Technique is what it’s all about, and as Mr. Johnston explains, the big differ­ence in fly fishing is that the fisherman is working with the weight of the line rath­er than the weight of a hook, bait and sinker on a light line.

“Fly fishing is not difficult, it’s just dif­ferent,” he said. “It involves different me­chanics of delivering a fly. In convention­al fishing, the object you’re casting has weight and pulls the line off the reel. In fly fishing, the line has the weight and it pulls the fly off the reel.”

The line is classified by weight, and Mr. Johnston generally steers beginners toward a five-weight line. In essence, the fisherman is casting the line rather than what’s on the end of it.

“We have to have a back cast that sets up the forward cast. That’s the crux of my whole class, getting people to back cast. One you stop [the back cast] the rod will load, and it stores the energy and they can throw it forward.”

Besides the difference in casting tech­nique, the selection and even the craft of producing lures set fly fishing apart. Mr. Mullin said the best fly fishermen become adept entomologists, studying the insect larvae that live under rocks and in the wa­ter of the stream bed in order to learn what kind of fly will work best.

Learning to tie flies is not mandatory, since almost every variation of fly is avail­able commercially and costs have come down. However, many fly fishermen con­tinue to tie their own flies, believing they can produce better results than the store-bought versions.

The popularity of trout fishing in Iowa has escalated in recent years, and some 49,000 people – more than 43,000 of them state residents – paid a $12.50 trout fee ($15 for non-residents) on top of their regular fishing license. The extra fee pays for stocking trout, because they do not re­produce naturally in the vast majority of Iowa’s streams and rivers.

While the number of fishing licenses sold in Iowa has been relatively flat, the number of trout permits sold has risen steadily, according to the state’s Depart­ment of Natural Resources.

“That growth is partly attributable to our bringing trout to parts of the state that can’t ordinarily support trout through the summer months,” said Mike Steuck, Iowa DNR fisheries supervisor in northeast Iowa.

Mr. Steuck said winter trout stocking is now performed in 26 of the state’s largest cities, and usually generates large turnouts of fishermen – including significant num­bers from Minnesota and Wisconsin, which don’t have winter trout fishing seasons.
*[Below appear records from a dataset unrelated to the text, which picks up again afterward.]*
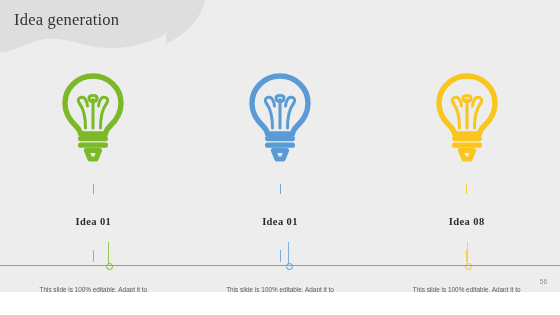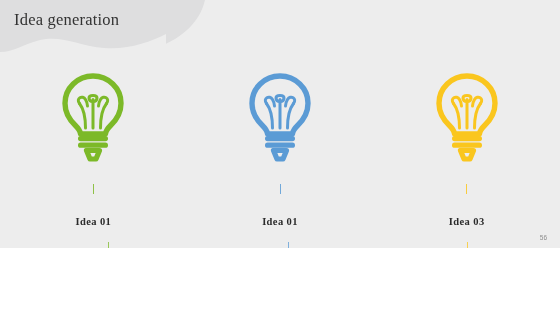"Idea generation" #slide { height: 248px -> 292px }
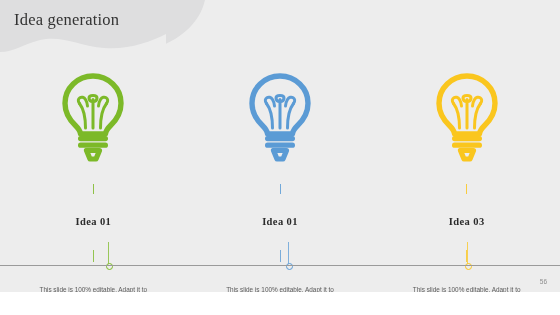"Idea 03" div.idea-title { text: 03 -> 08 }
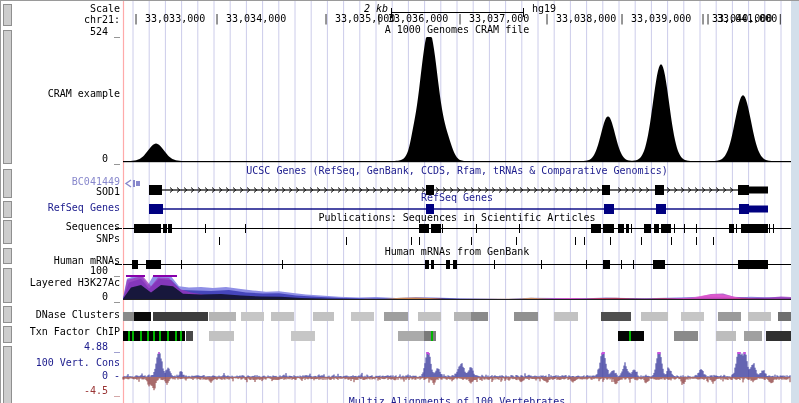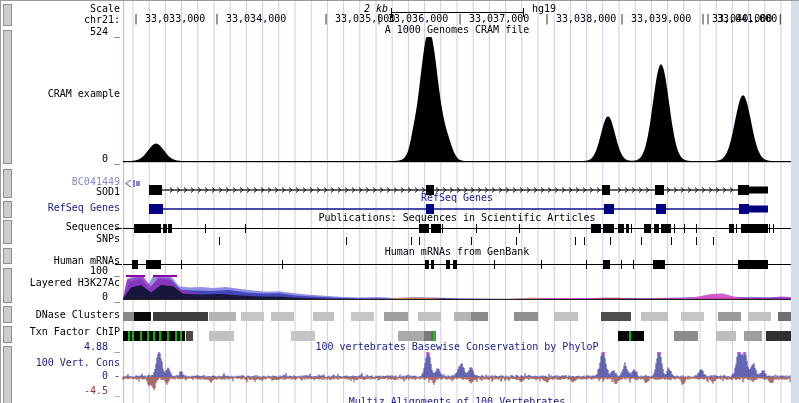"UCSC Genes (RefSeq, GenBank, CCDS," div.ct { html: none -> <div>UCSC Genes (RefSeq, GenBank, CCDS, Rfam, tRNAs &amp; Comparative Genomics)</div> }
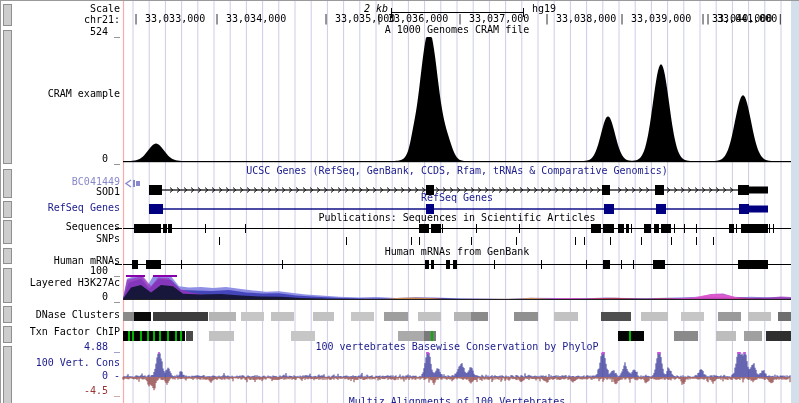"100 vertebrates Basewise Conservation by" div.ct { html: <div>100 vertebrates Basewise Conservation by PhyloP</div> -> none }
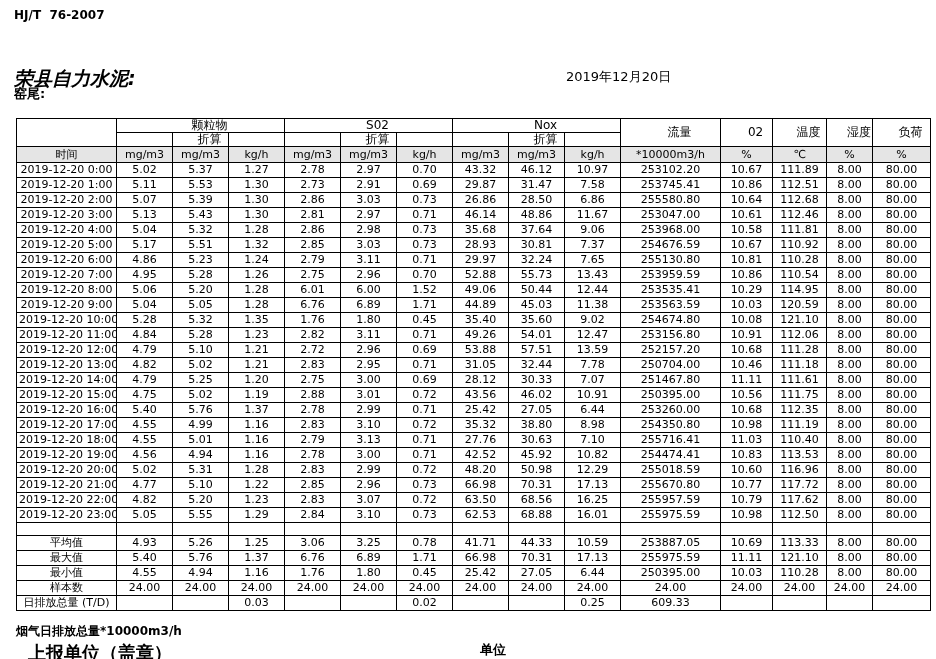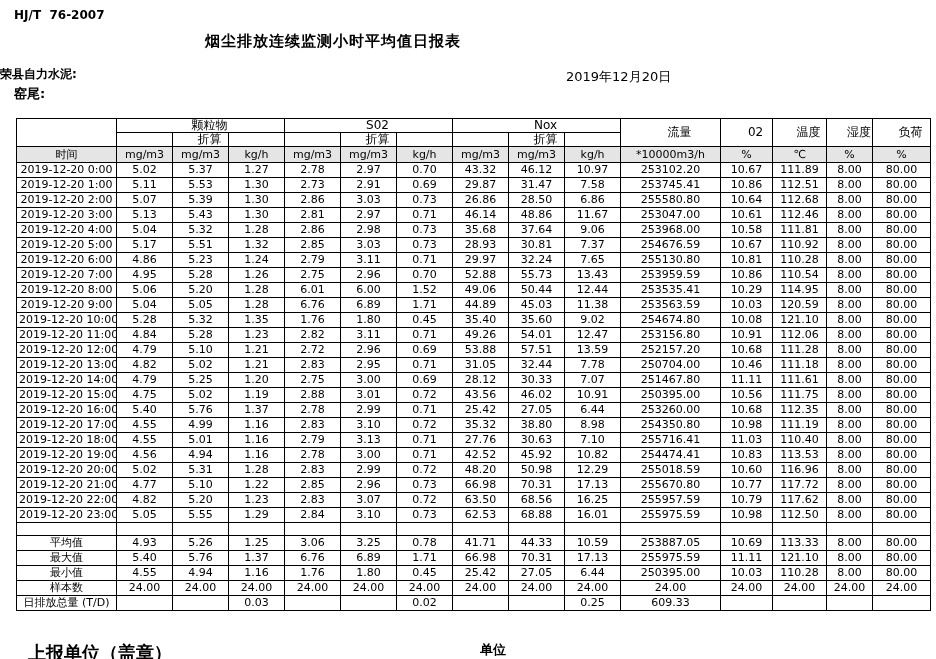"烟尘排放连续监测小时平均值日报表" div.title { html: <div>烟尘排放连续监测小时平均值日报表</div> -> none }
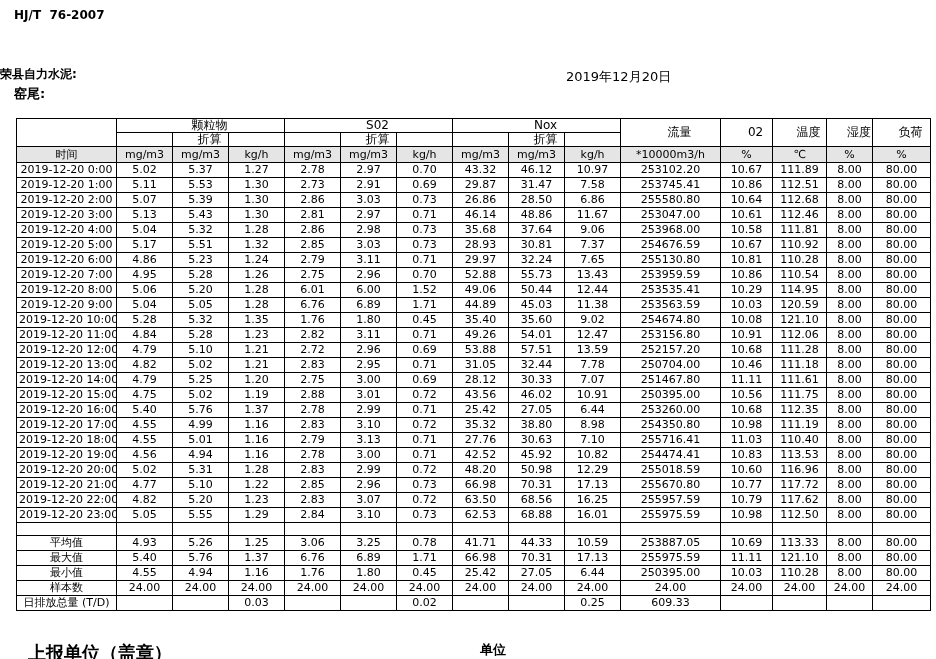"荣县自力水泥:" .company { font-size: 12px -> 19px; font-style: none -> italic; left: 0 -> 14px }
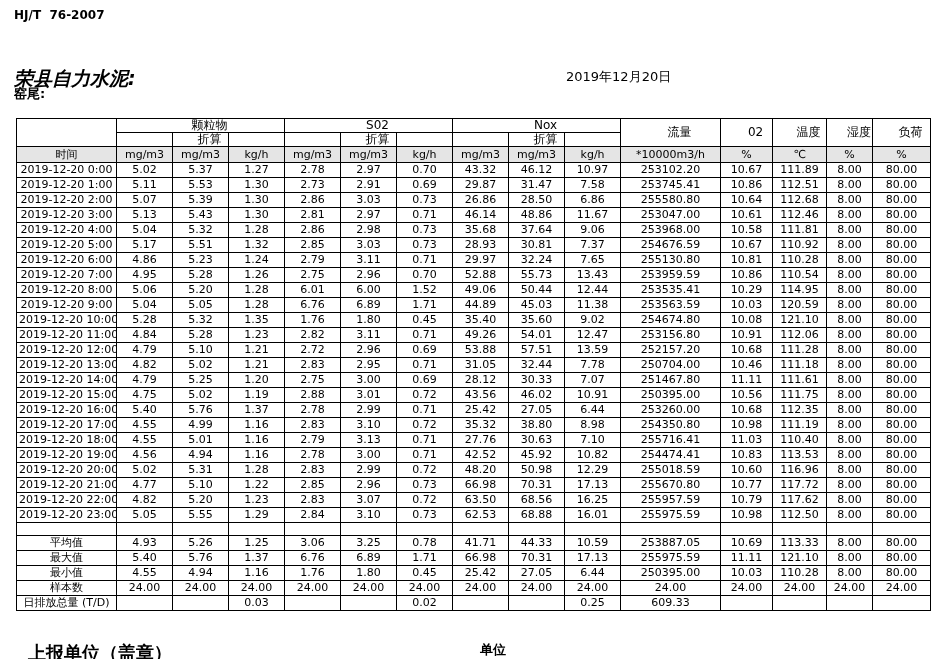"烟气日排放总量*10000m3/h" div.footer1 { html: none -> <div>烟气日排放总量*10000m3/h</div> }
One stocked stream is McLeod Run in Cedar Rapids, the state’s best-known ur­ban trout fishery. Fed by two springs, the clear-running stream is capable of sup­porting trout life and reproduction year-around, Mr. Steuck said. The stream has suffered intermittent fish kills, however, primarily due to hot summer runoff from paved surfaces, and is restocked every year.

The DNR stocks brown trout, brook trout and rainbow trout, of which only one species, the brook trout, is indig­enous to Iowa. Most of the state’s trout fishing action is concentrated in the Drift­less Area in northeast Iowa, Mr. Steuck said, along such popular water routes as the Yellow River, North Bear Creek and South Bear Creek.

Most of the fish are “stocked as catch­able” at eight to 10 inches in length, Mr. Steuck said. But for those who have the patience and skill, there have been old­er trout, up to two feet in length, caught in stretches of some of Iowa’s best trout streams.